Maxient officials are now mulling civil action against the company after initially raising concerns with federal officials four years ago that when it traced unauthorized log-ins to its network from Symplicity’s headquarters in Arlington, Va.
Symplicity, Maxient and their competitors “derive their competitive edge from the design and features of the system, which they consider proprietary and confidential,” according to court documents. Maxient lost at least $217,097 because of Friedler’s conspiracy, according to the plea agreement filed last week.
“It doesn’t get any dirtier,” Aaron Hark, co-owner of Maxient, said in an interview. “The company continues to gain from that illegal activity. We feel the company still has a price to pay.”
Maxient released a statement to clients last week that was even more damning, calling on colleges to abandon Symplicity, which named a new CEO and hyped new ethical training in Friedler’s letter.
“Mr. Friedler characterized his actions as ‘foolish, immature, and arrogant,’ but we find the Court’s assessment more accurate: illegal and criminal,” read the Maxient statement. “It is our hope that this incident will serve as a call to action, and other institutions will begin to eschew products built upon a foundation of unethical and illegal activities.”
Colleges have been looking to outside software companies more and more to sort out student disciplinary cases, especially with regulators increasing scrutiny of how colleges deal with sexual violence cases and campus crime data. Universities such as Washington University in St. Louis, Arizona State University and University of California at Los Angeles use Symplicity.
The company also offers software to manage career services, academic advising and residence halls, as well as contracting with U.S. Senate offices to manage constituent services. It has more than 1,200 customers across the higher education, government, legal, commercial and nonprofit fields, according to its website.
Matthew Gregory, president of the Association for Student Conduction Administration, said its board of directors will discuss next month how to respond to the revelations.
“By the nature of our work, it’s important to approach job with integrity and character,” said Gregory, who is also an associate dean at Louisiana State University. “I would imagine campuses that are institutional users of Symplicity will have conversations about what’s best for their campus.”
That’s especially true because Friedler now admits he and employees came up with a scheme to use colleges’ passwords and data to see how Maxient and Pave run their systems. Friedler led employees on a conspiracy to decrypt encrypted passwords used by colleges, taking screenshots and copying information gleaned in competitors’ systems.
After Symplicity lost a bid for Vanderbilt University as a client during the summer of 2011, Symplicity employees tried to log into Maxient’s system as Vanderbilt, according to court documents.

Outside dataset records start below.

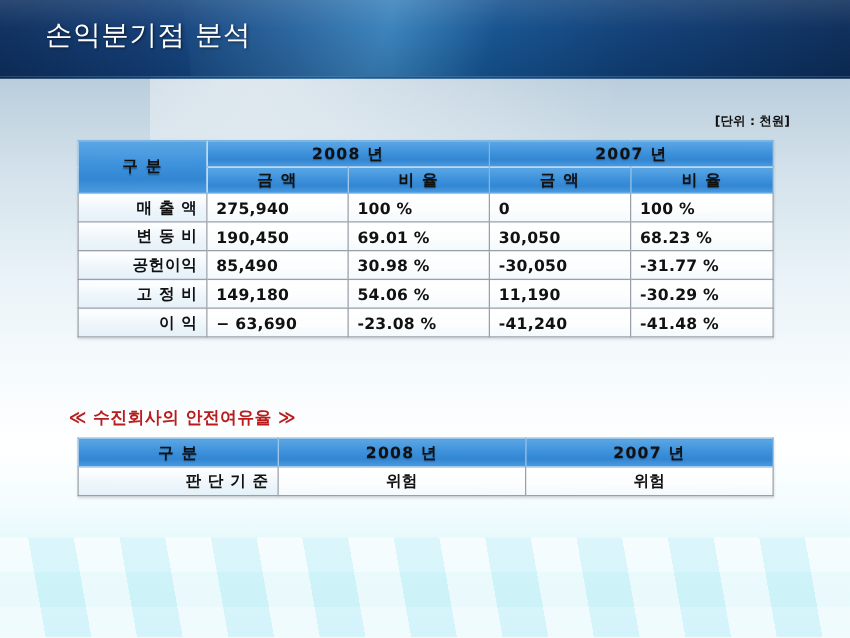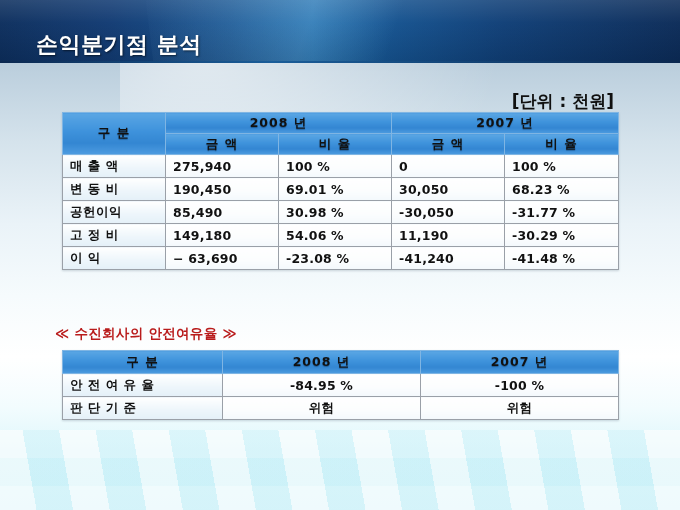"손익분기점 분석" .title-text { font-weight: bold -> normal; top: 30px -> 13px }
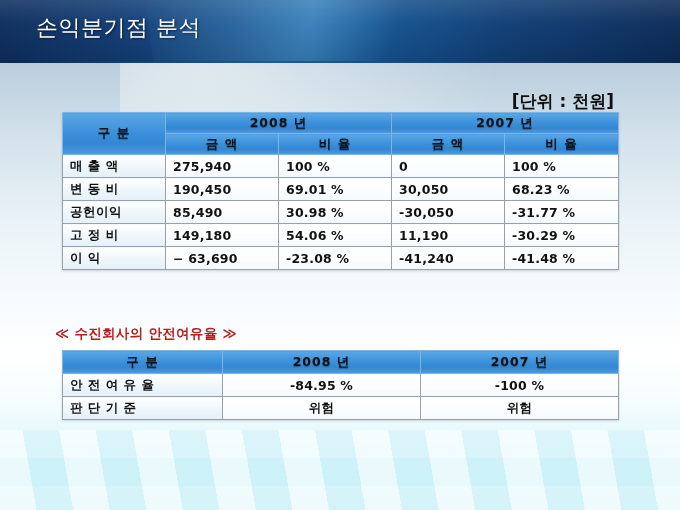"[단위 : 천원]" .unit-note { font-size: 17px -> 10px; right: 66px -> 48px }
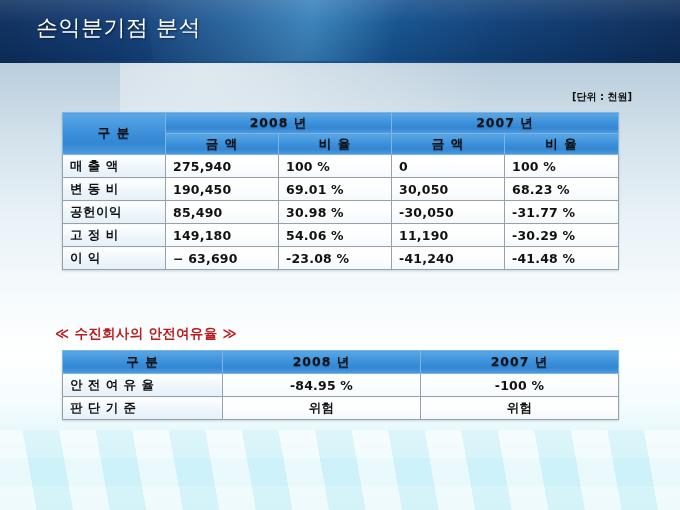"매 출 액" .rowlabel { text-align: left -> right }
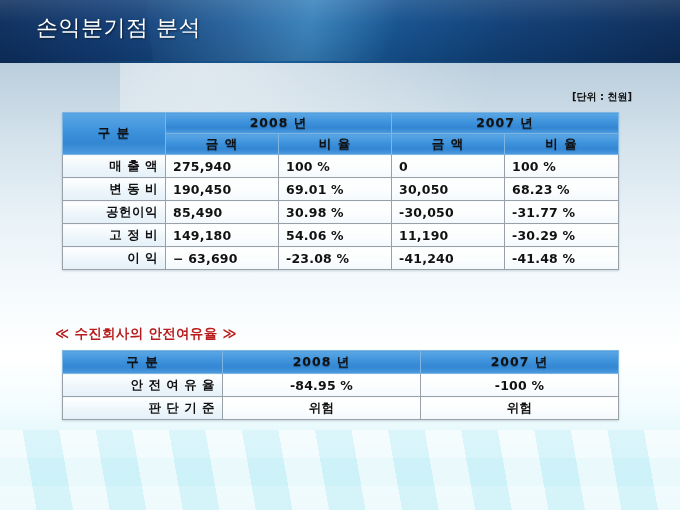"안 전 여 유 율" tr { html: <tr> <td>안 전 여 유 율</td> <td>-84.95 %</td> <td>-100 %</td> </tr> -> none }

“Everybody is very sensitive to any kind of breach or unauthorized access,” said Eric Stoller, who consults with colleges on student affairs technology and blogs for Inside Higher Ed. “To hear about someone who with his company was engaging in this activity, intentionally and maliciously, that’s got to give some administrators pause and make them say, ‘We should reevaluate this and maybe look at a different vendor.’ ”
Hark said he hasn’t received any calls from colleges that are Symplicity clients looking to sign on with Maxient – which has about 10 employees who just focus on student conduct software, compared to Symplicity’s 154 employees and suite of products.
In his letter to clients, Friedler talked up the company’s ethics changes. He said the company improved ethical training and added oversight, “as well as other measures to make sure this never happens again.” He also pointed to new CEO Bill Gerety serving “in positions of high trust” in the U.S. Army Reserves. Gerety did not respond to requests for comment.
Victoria Chapa, a marketing coordinator at Symplicity, said in an email: “Symplicity has not been – and will not be – charged in this matter and the company will continue to provide its millions of users with secure, reliable platforms for effective information management without interruption.”